VARDA PAR AGNES (France 2019) ****
Directed by Agnes Varda

 

Agnes Varda talks about film and about her films to an audience in a grand cinema auditorium.  This is the documentary -  a doc about film, life and inspirations.

Agnes Varda mentions the three words that are all-important to filming: inspiration, creation, and sharing.  Without inspiration, there is no film.  Varda, obviously gives examples from her past work, mentioning how she immediately wants to film her uncle Varda the second she met him.  She started visualizing colours, camera angles, shots and all.  The film the shows segments of that encounter.  Varda also mentions the difficult part of creation, getting the finance  needed to make a film.  She confesses that she often had to work with small budgets.  She came up with her film CLEO IN THE AFTERNOON filmed in real time of 90 minutes, to cut cost.  CLEO turns out to be one of her most successful ones.  The third element of sharing, she is currently doing, communicating to her audience in the auditorium.

Directors have their niche.  Some directors make action films, some comedies and some documentaries.  It is the latter category for Agnes Varda.  In her film, JANE B. PAR AGNES V., there is one exquisite scene she captures while Birkin is walking with her son on the beach.   A woman is lying flat on the beach with a Bible on her chest while two men stoop each by her side.  The boy questions the mother for the reason, and she replies that she does not know.  The film does not indicate any reason for the image either.  Varda sees images like these, captivating and occasionally without reason, but to Varda, this image needed to be captured.  It is these little intricacies that make Varda the artist that she is, as well as give this doc its great pleasures.  Varda’s segment on her potato exhibition is nothing short of extraordinary.

Though at the age of 90 at the time of filming this doc, Varda still emanates her characteristic vibrant energy.
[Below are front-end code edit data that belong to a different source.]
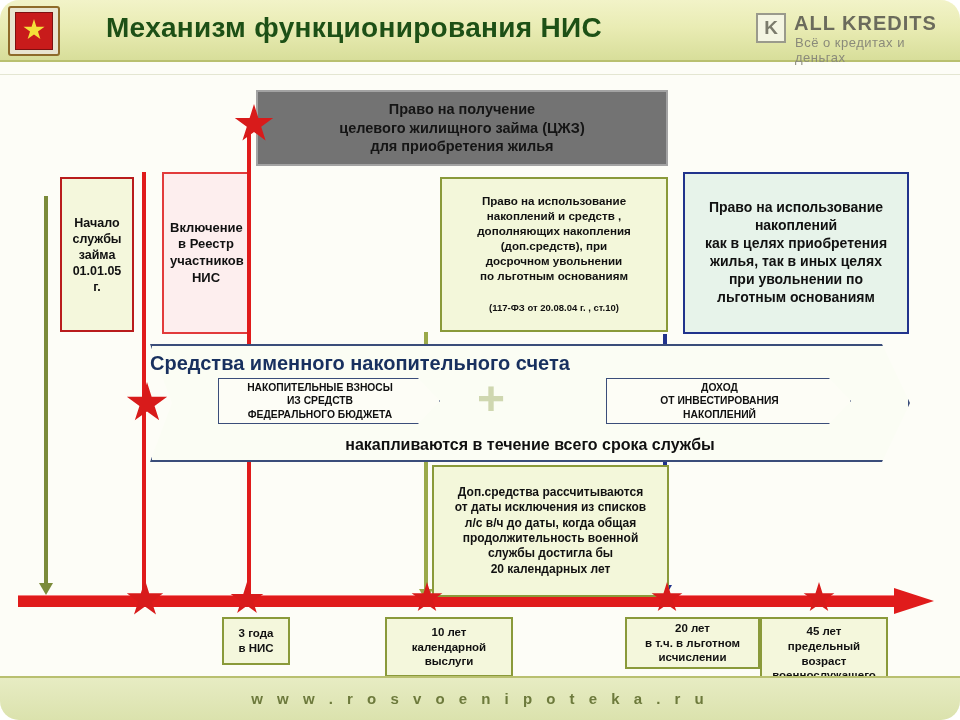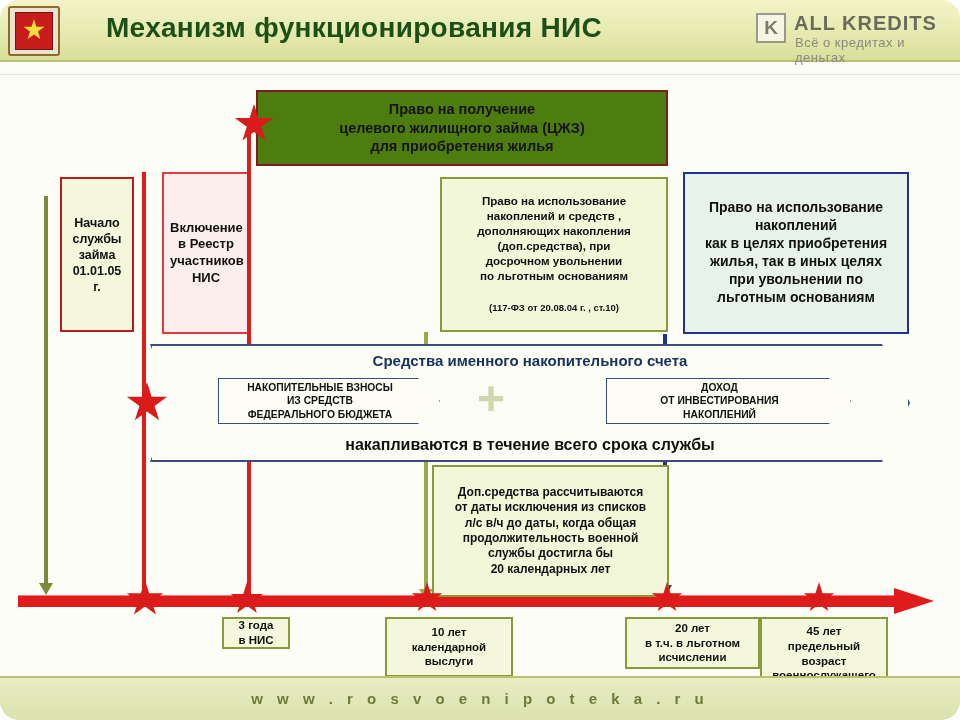--- a/index.html
+++ b/index.html
@@ -131,8 +131,8 @@
   
   #box-cjz {
     left: 256px; top: 90px; width: 412px; height: 76px;
-    background: #4d7c0f;
-    border: 2px solid #7f1d1d;
+    background: #737373;
+    border: 2px solid #a3a3a3;
     font-size: 14.5px;
     font-weight: bold;
     color: #151515;

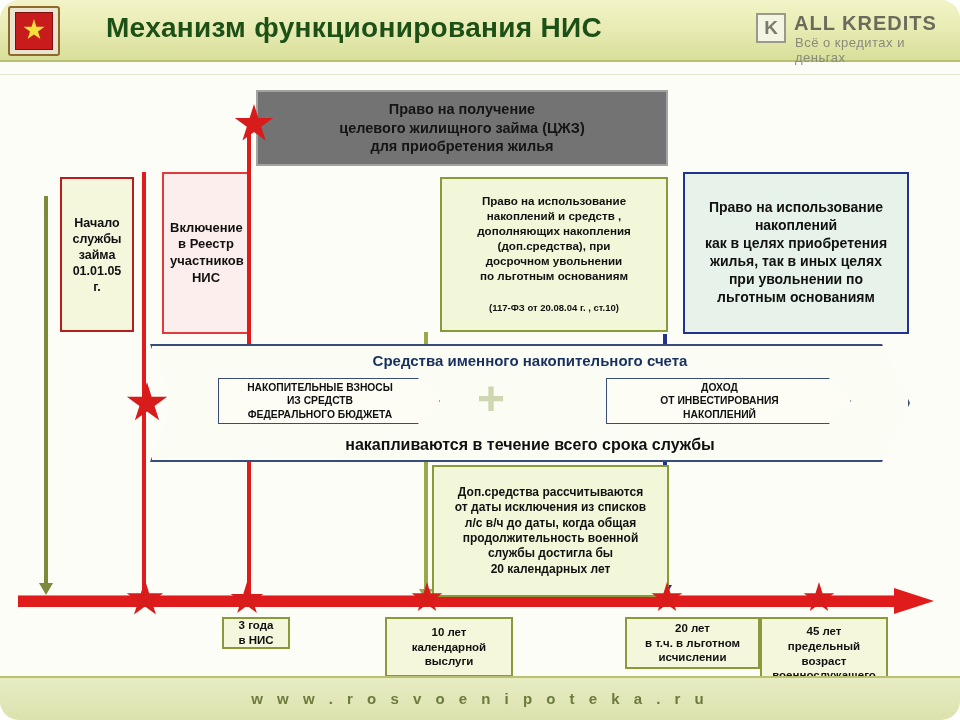--- a/index.html
+++ b/index.html
@@ -419,7 +419,7 @@
     <span class="ln">Право на использование</span>
     <span class="ln">накоплений  и средств ,</span>
     <span class="ln">дополняющих накопления</span>
-    <span class="ln">(доп.средства), при</span>
+    <span class="ln">(доп.средств), при</span>
     <span class="ln">досрочном увольнении</span>
     <span class="ln">по льготным основаниям</span>
     <span class="ln small">(117-ФЗ от 20.08.04 г. , ст.10)</span>

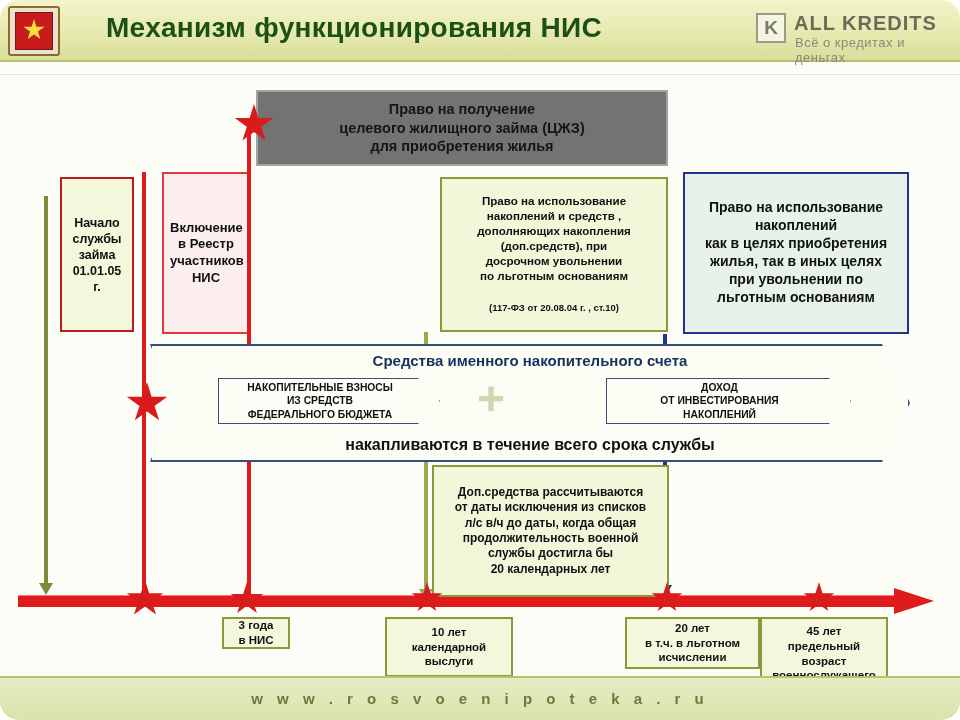--- a/index.html
+++ b/index.html
@@ -203,8 +203,8 @@
   #panel-title {
     position: absolute;
     left: 0; top: 8px; width: 760px;
-    text-align: center;
-    font-size: 15px;
+    text-align: left;
+    font-size: 20px;
     font-weight: bold;
     color: #18305f;
   }

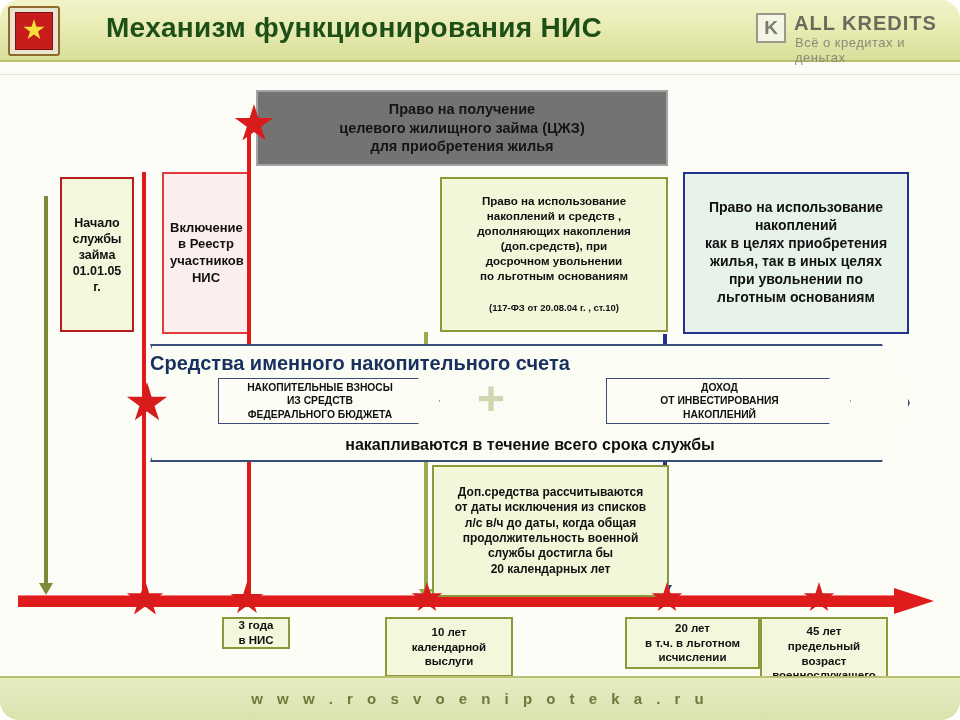--- a/index.html
+++ b/index.html
@@ -293,7 +293,7 @@
     line-height: 1.3;
     padding: 3px 4px;
   }
-  #tl-3years { left: 222px; top: 617px; width: 68px; height: 32px; }
+  #tl-3years { left: 222px; top: 617px; width: 68px; height: 48px; }
   #tl-10years { left: 385px; top: 617px; width: 128px; height: 60px; }
   #tl-20years { left: 625px; top: 617px; width: 135px; height: 52px; }
   #tl-45years { left: 760px; top: 617px; width: 128px; height: 73px; }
She offers a wide-ranging journey through her world: her filming process, her feminism, her fine-art photography, her long-time relationship with director Jacques Demy.  There are signature flourishes of animation, and formal detours into the dreams that form the integral basis of her reality.

Varda died only a month after Varda by Agnès premiered at Berlin, and with this in mind, it's hard not to see it as a eulogy. Yet, like all of Varda's work, it brims with life. And its takeaway is not a past-tense legacy, but a sense of how Varda lived through her films, of what she brought to the art form, and — the greatest gift — of finding the extraordinary in the ordinary. "Nothing is banal if you film people with empathy and love," Varda once said. This is the inspiration she has left us with.  Many of her best films are on display here, from CLEO DE 5 A 7, SANS TOIT NI LOIT (English title VAGABOND), THE GLEANERS to VISAGES, VILLAGES, her last and BEST film in 2017.   Sandrine Bonnaire from SANS TOIT NI LOIT appears as a guest talking to Varda.

For those who grew up with Varda and her husband Jacques Demy, VARDA PAR AGNES is a pleasure. 

AGNES PAR VARDA is a true film on how life imitates art (in this case, film) and how art imitates life.  Varda passed away with this doc marking this film her swan song.  There are too many pleasures in the film to be mentioned, so best to see this film for oneself.